[WHAT YOU HAVE TO DO] Using the records below, write out again exactly the lines that begin at the line containing "html: none ->" and end at the line containing "html: <div>租金</div> ->", and no other lines.

[INPUT DATA]
○ ○ ○

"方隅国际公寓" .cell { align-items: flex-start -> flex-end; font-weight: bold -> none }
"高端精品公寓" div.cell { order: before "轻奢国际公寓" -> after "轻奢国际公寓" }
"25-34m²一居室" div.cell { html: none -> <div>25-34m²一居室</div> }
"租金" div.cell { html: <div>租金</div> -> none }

○ ○ ○

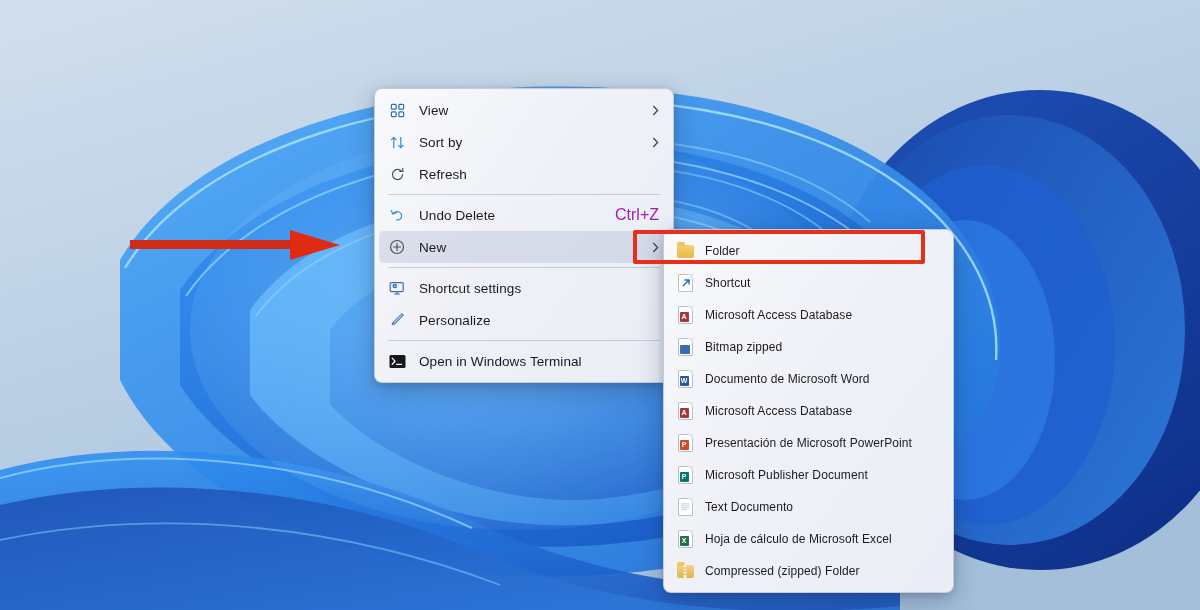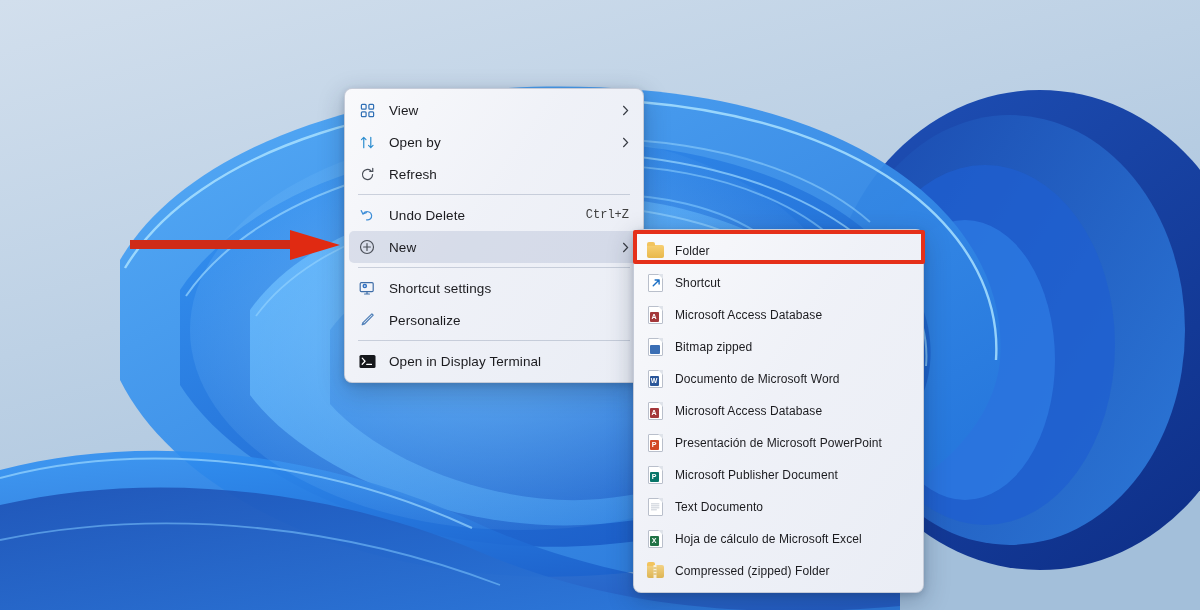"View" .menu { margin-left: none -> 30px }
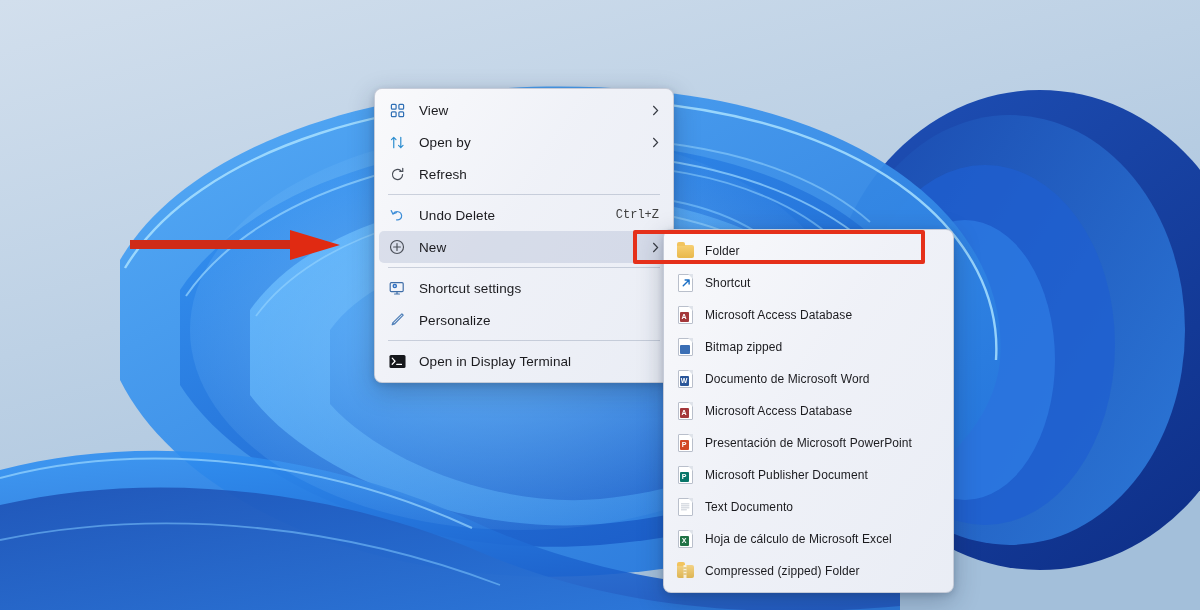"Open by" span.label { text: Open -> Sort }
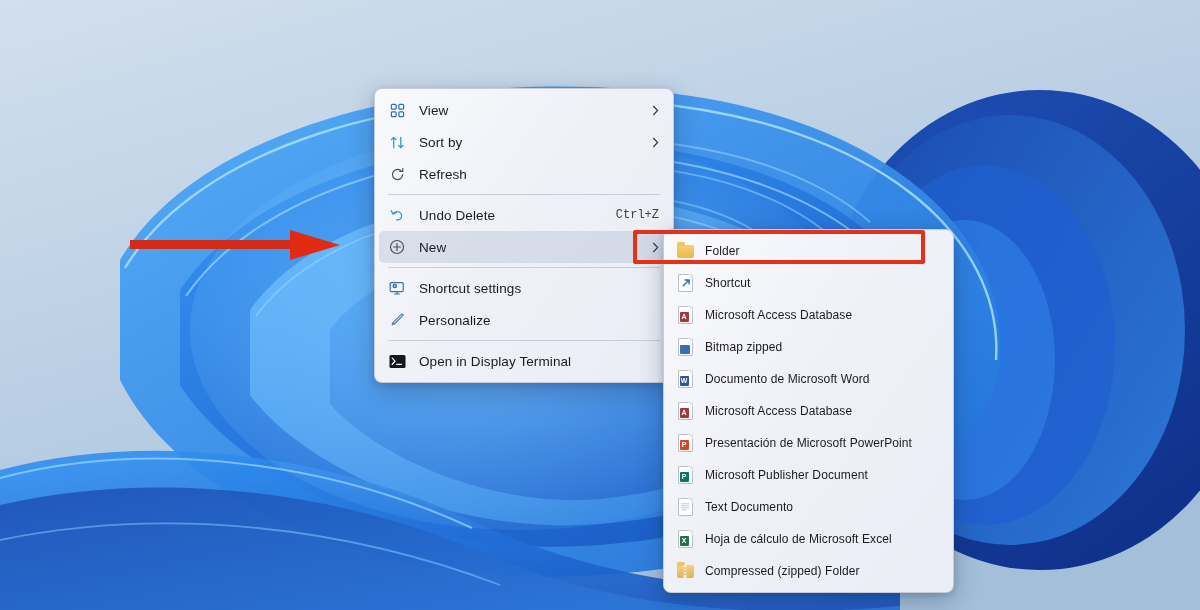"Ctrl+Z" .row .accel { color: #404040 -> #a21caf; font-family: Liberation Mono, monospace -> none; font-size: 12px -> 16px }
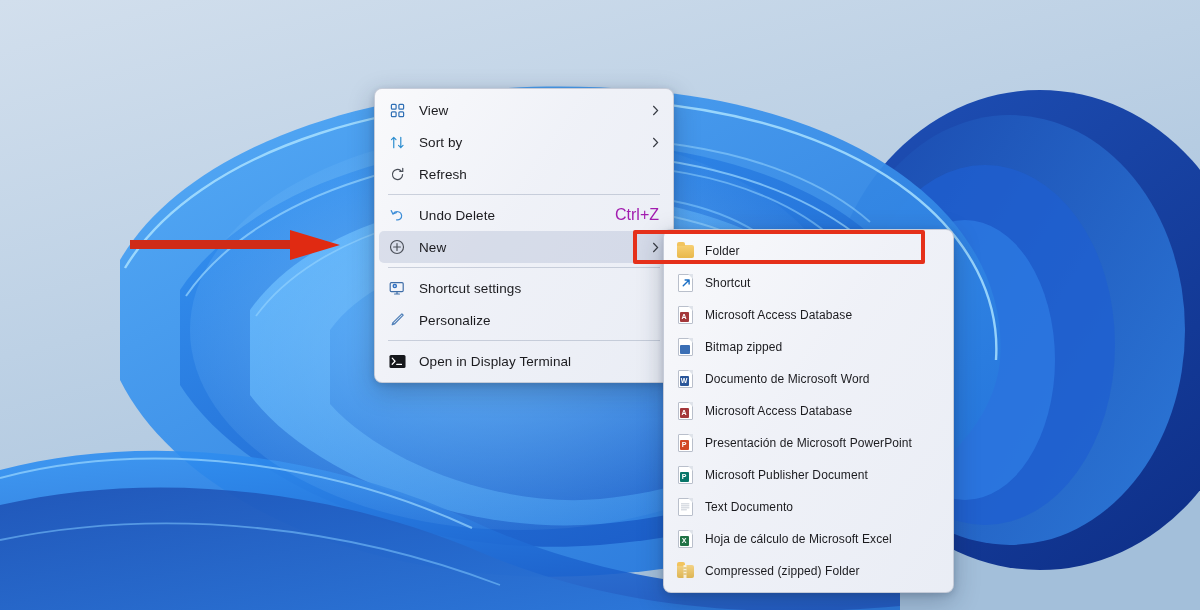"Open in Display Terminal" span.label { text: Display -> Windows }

○ ○ ○

[EXERCISE RESULT]
"25-34m²一居室" div.cell { html: none -> <div>25-34m²一居室</div> }
"租金" div.cell { html: <div>租金</div> -> none }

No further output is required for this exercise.